Exercise objective ->
Restate exactly, please, each line of the listing from the one with "[62,538,344,549] [62,556,336,568] [62,573,182,585]" to the last, including both.

Record set ->
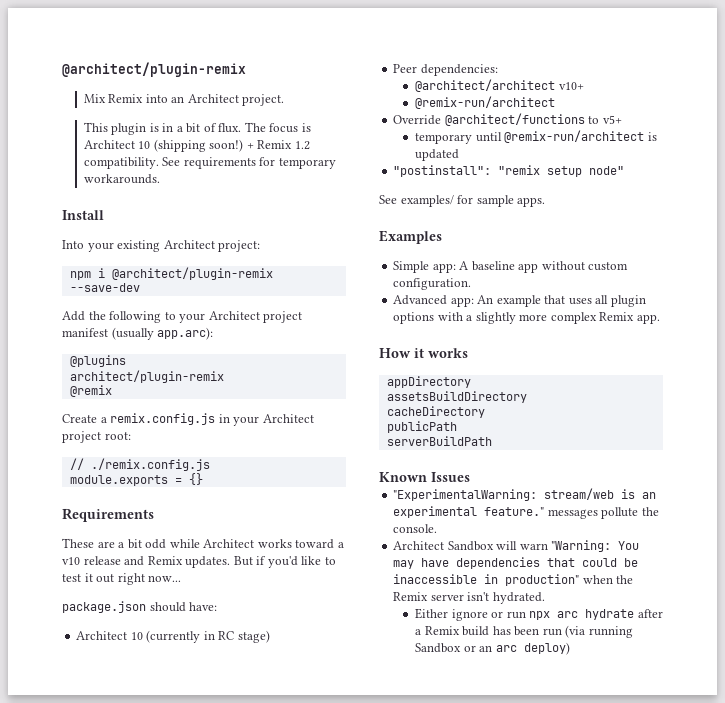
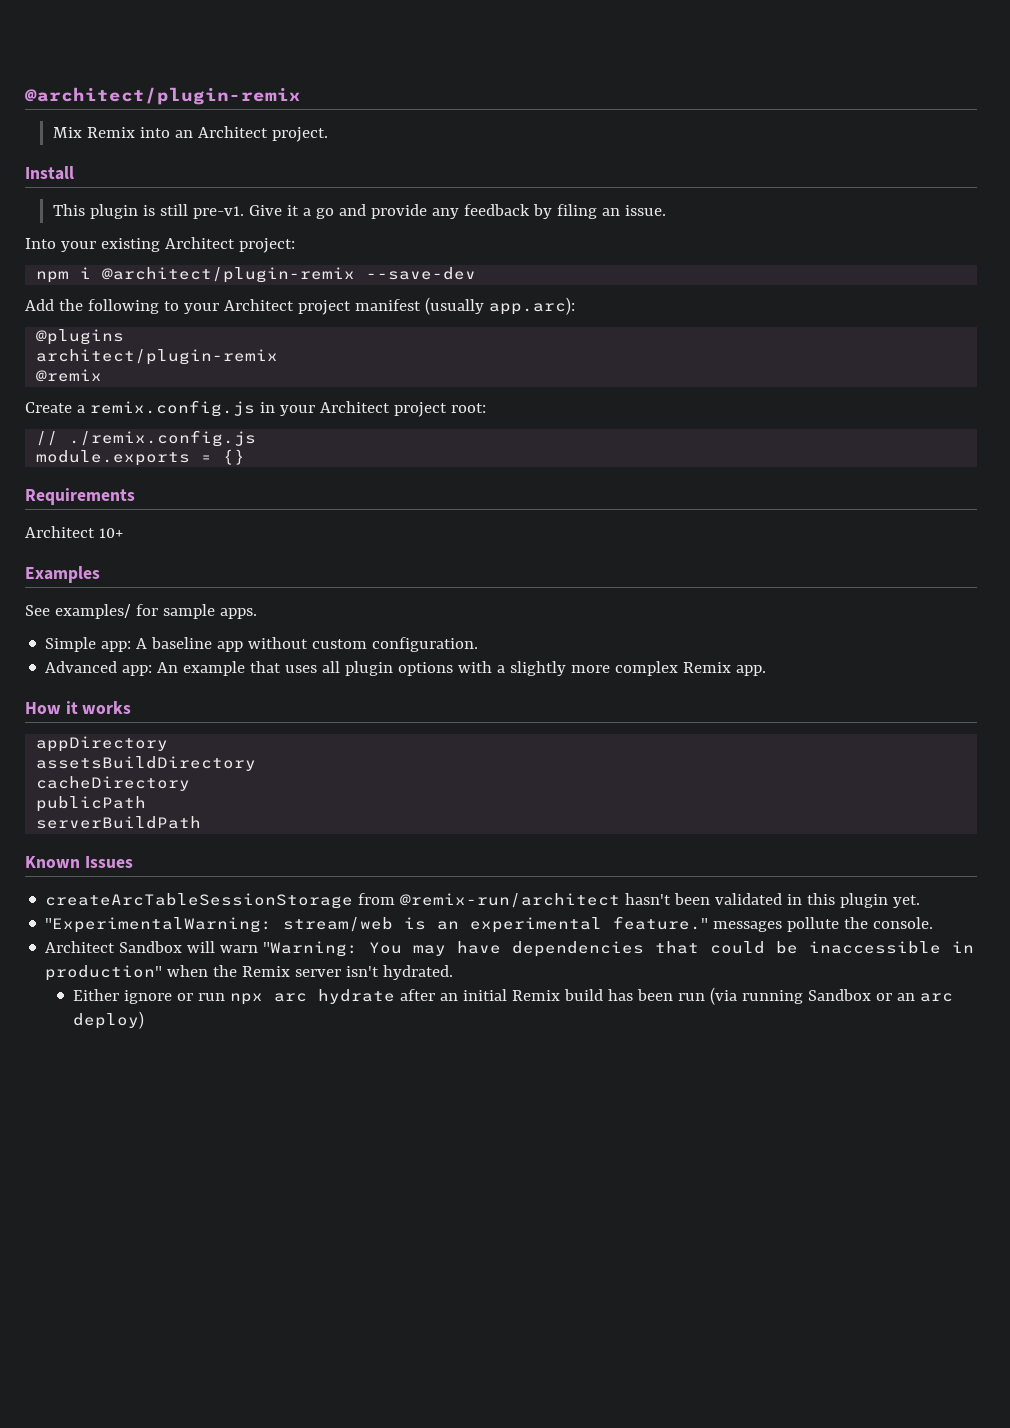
(285, 100) none -> [25,166,74,180] // Install
[162,122,311,133] [83,139,310,152] [83,157,336,169] [83,174,160,184] [62,210,104,220] in a bit of flux. The focus is Architect 10 (shipping soon!) + Remix 1.2 compatibility. See requirements for temporary workarounds. // Install -> [159,204,666,219] still pre-v1. Give it a go and provide any feedback by filing an issue.
[62,538,344,549] [62,556,336,568] [62,573,182,585] [62,601,218,613] [76,630,270,643] [393,64,498,76] [415,79,584,92] [415,96,556,109] [393,113,622,126] [415,130,657,144] [415,149,460,161] [393,165,625,177] These are a bit odd while Architect works toward a v10 release and Remix updates. But if you'd like to test it out right now... // package.json should have: // Architect 10 (currently in RC stage) // Peer dependencies: // @architect/architect v10+ // @remix-run/architect // Override @architect/functions to v5+ // temporary until @remix-run/architect is updated // "postinstall": "remix setup node" -> [25,526,123,538] [25,566,100,583] Architect 10+ // Examples
[379,230,442,244] // Examples -> (257, 613) none
(470, 477) none -> [45,893,921,909] // createArcTableSessionStorage from @remix-run/architect hasn't been validated in this plugin yet.
[415,629,422,635] a -> [440,989,508,1001] an initial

Exercise response ->
[62,538,344,549] [62,556,336,568] [62,573,182,585] [62,601,218,613] [76,630,270,643] [393,64,498,76] [415,79,584,92] [415,96,556,109] [393,113,622,126] [415,130,657,144] [415,149,460,161] [393,165,625,177] These are a bit odd while Architect works toward a v10 release and Remix updates. But if you'd like to test it out right now... // package.json should have: // Architect 10 (currently in RC stage) // Peer dependencies: // @architect/architect v10+ // @remix-run/architect // Override @architect/functions to v5+ // temporary until @remix-run/architect is updated // "postinstall": "remix setup node" -> [25,526,123,538] [25,566,100,583] Architect 10+ // Examples
[379,230,442,244] // Examples -> (257, 613) none
(470, 477) none -> [45,893,921,909] // createArcTableSessionStorage from @remix-run/architect hasn't been validated in this plugin yet.
[415,629,422,635] a -> [440,989,508,1001] an initial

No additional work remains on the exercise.